● **THE RECORDS**
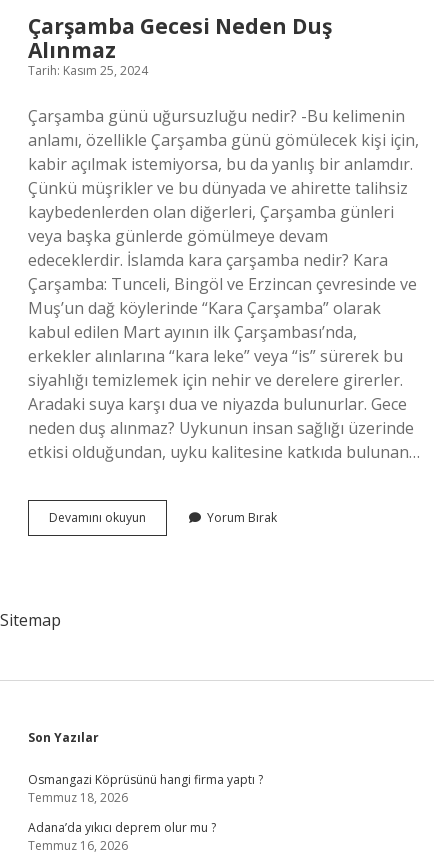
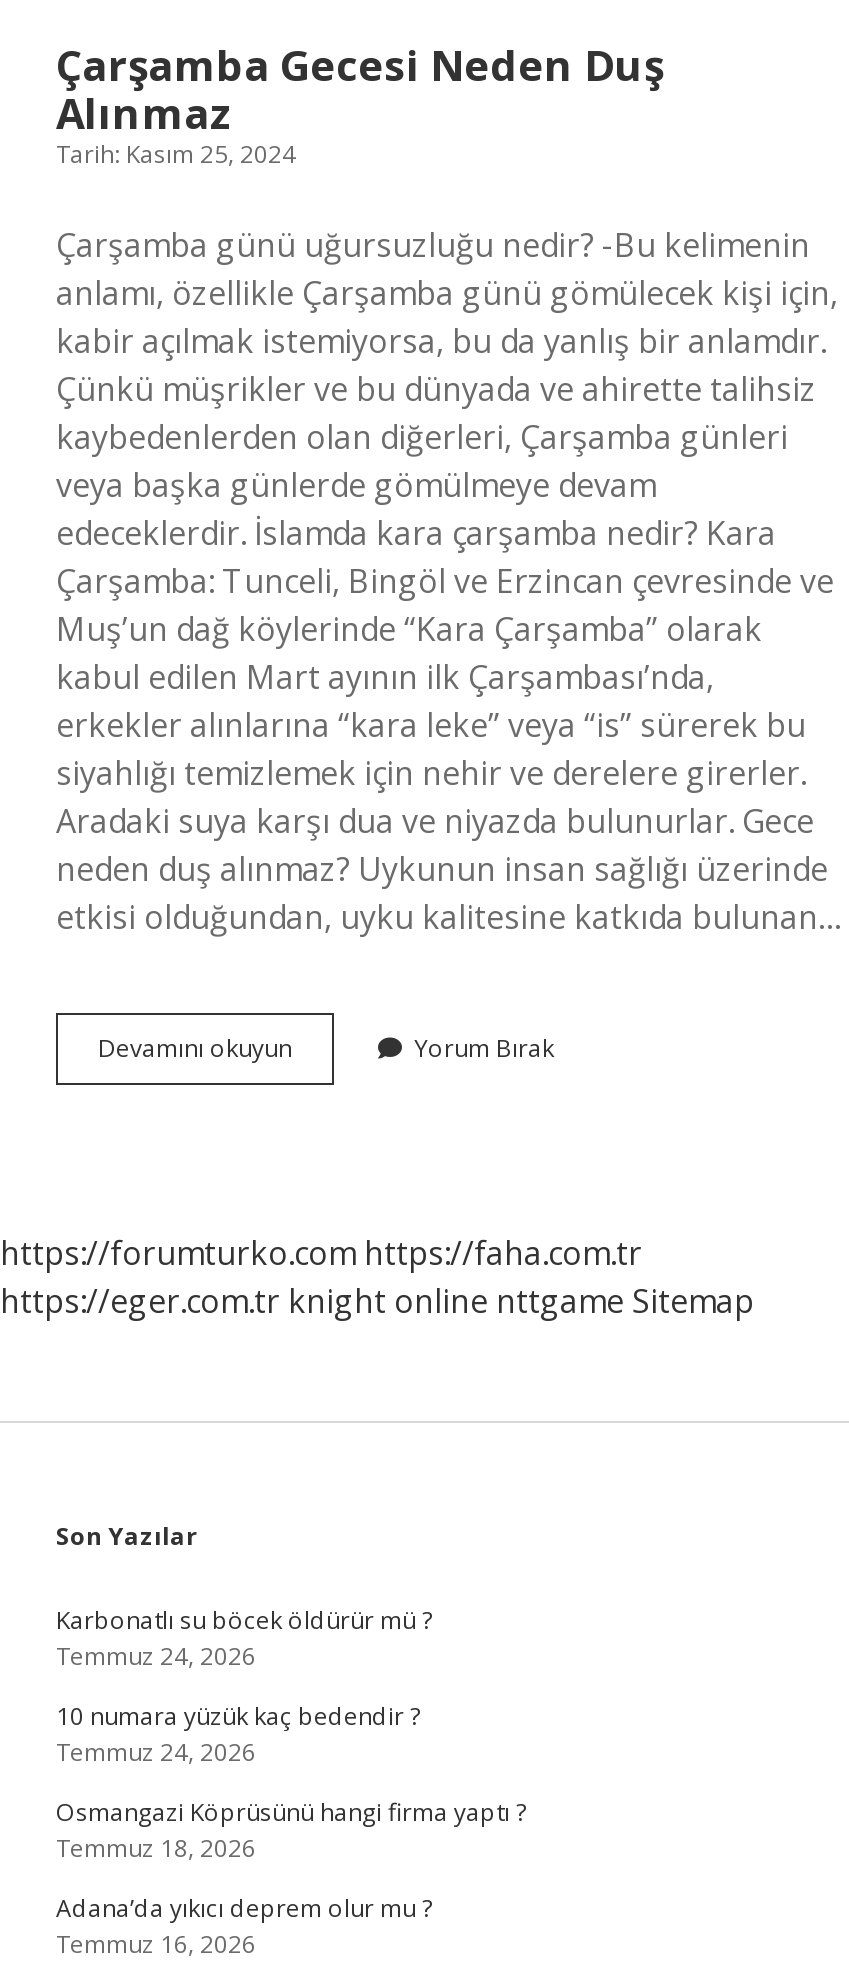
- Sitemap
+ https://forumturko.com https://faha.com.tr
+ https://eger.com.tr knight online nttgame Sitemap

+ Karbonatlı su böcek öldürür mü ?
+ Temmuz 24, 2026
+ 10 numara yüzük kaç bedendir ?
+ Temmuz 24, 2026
==
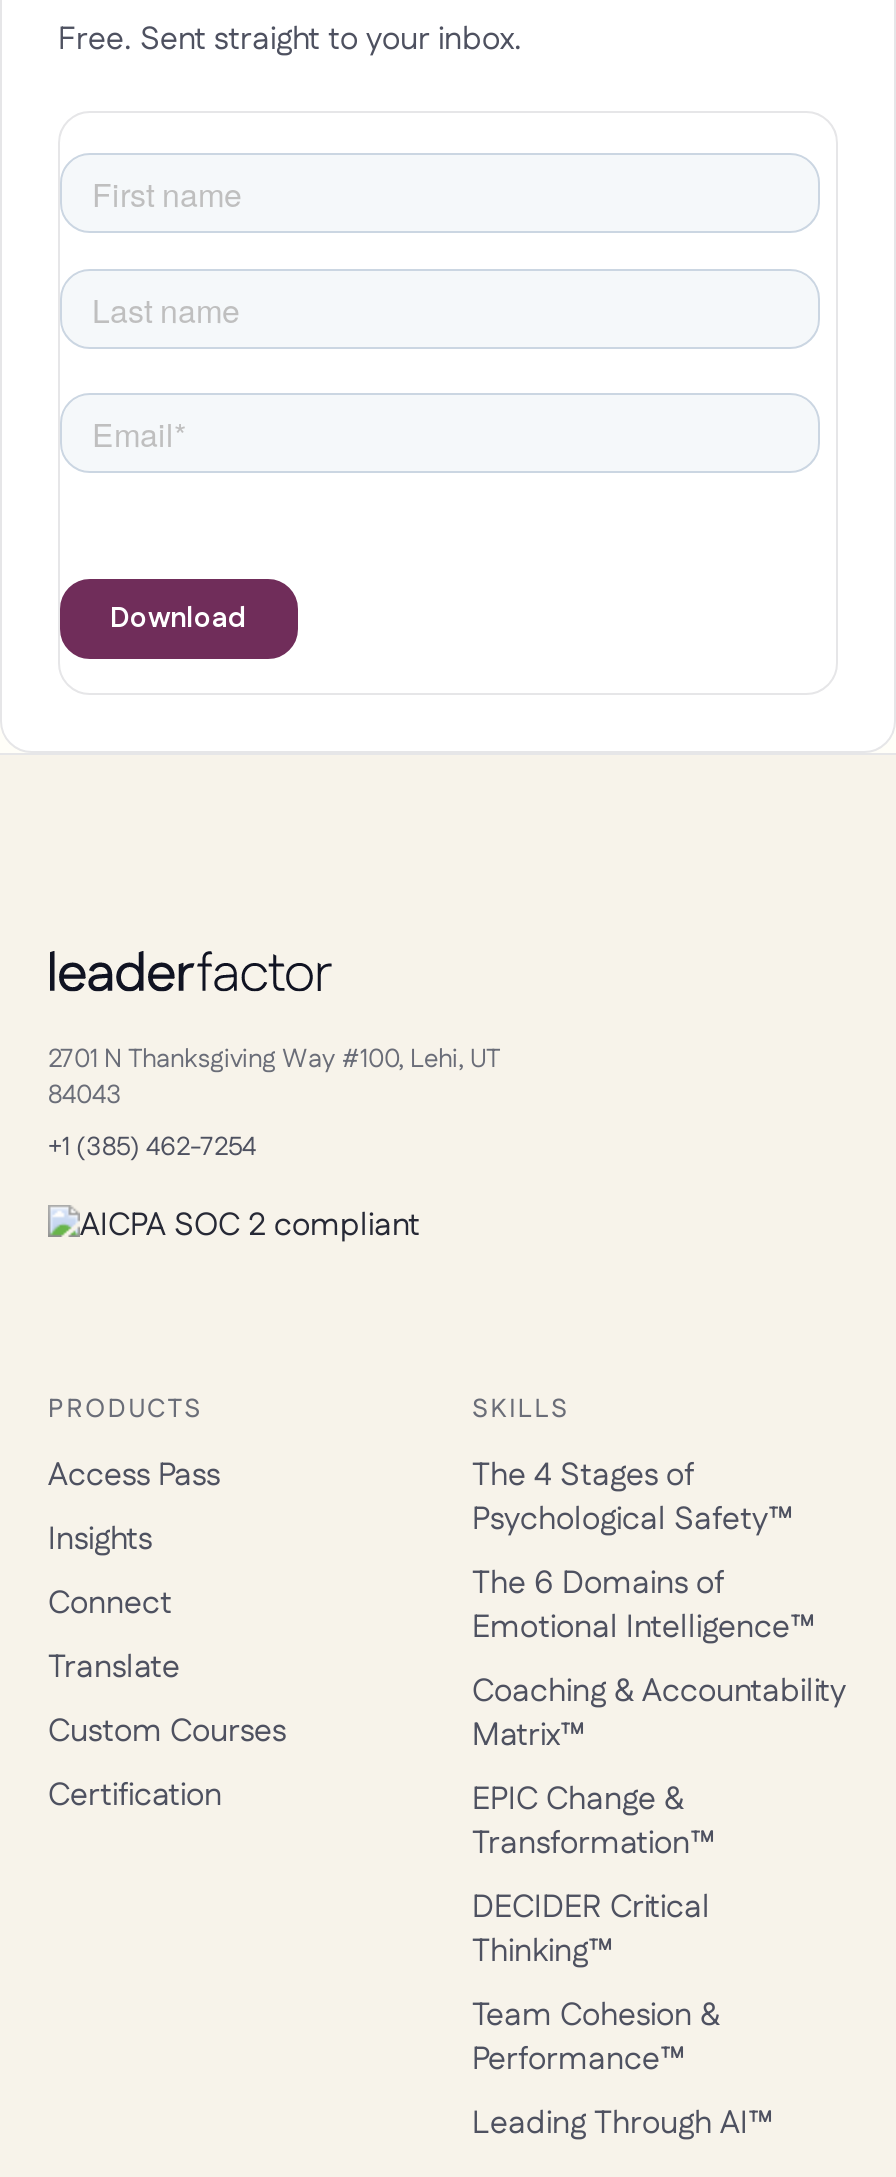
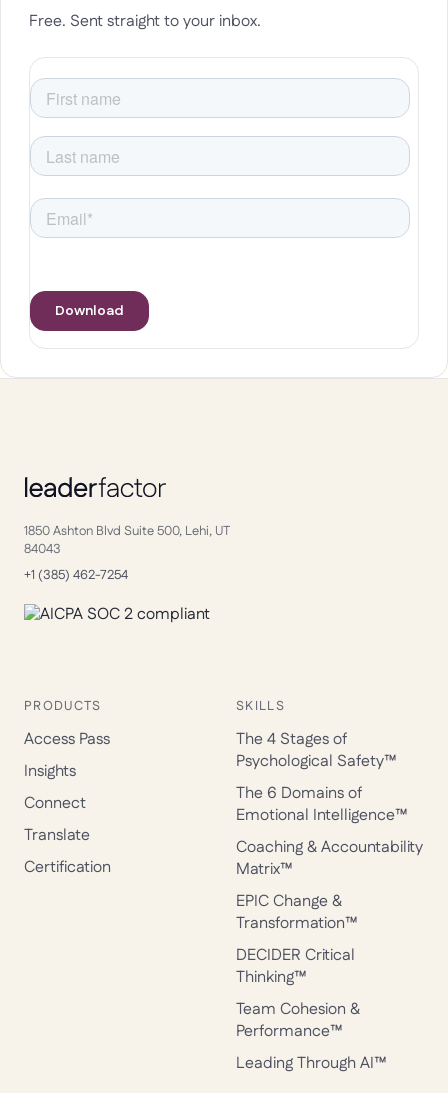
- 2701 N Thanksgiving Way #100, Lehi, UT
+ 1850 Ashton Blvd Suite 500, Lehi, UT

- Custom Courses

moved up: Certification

● **ASSIGNMENT**
If a line in the data above holds the word "Lehi", count it; give only the total.

● **YOUR RESPONSE**
2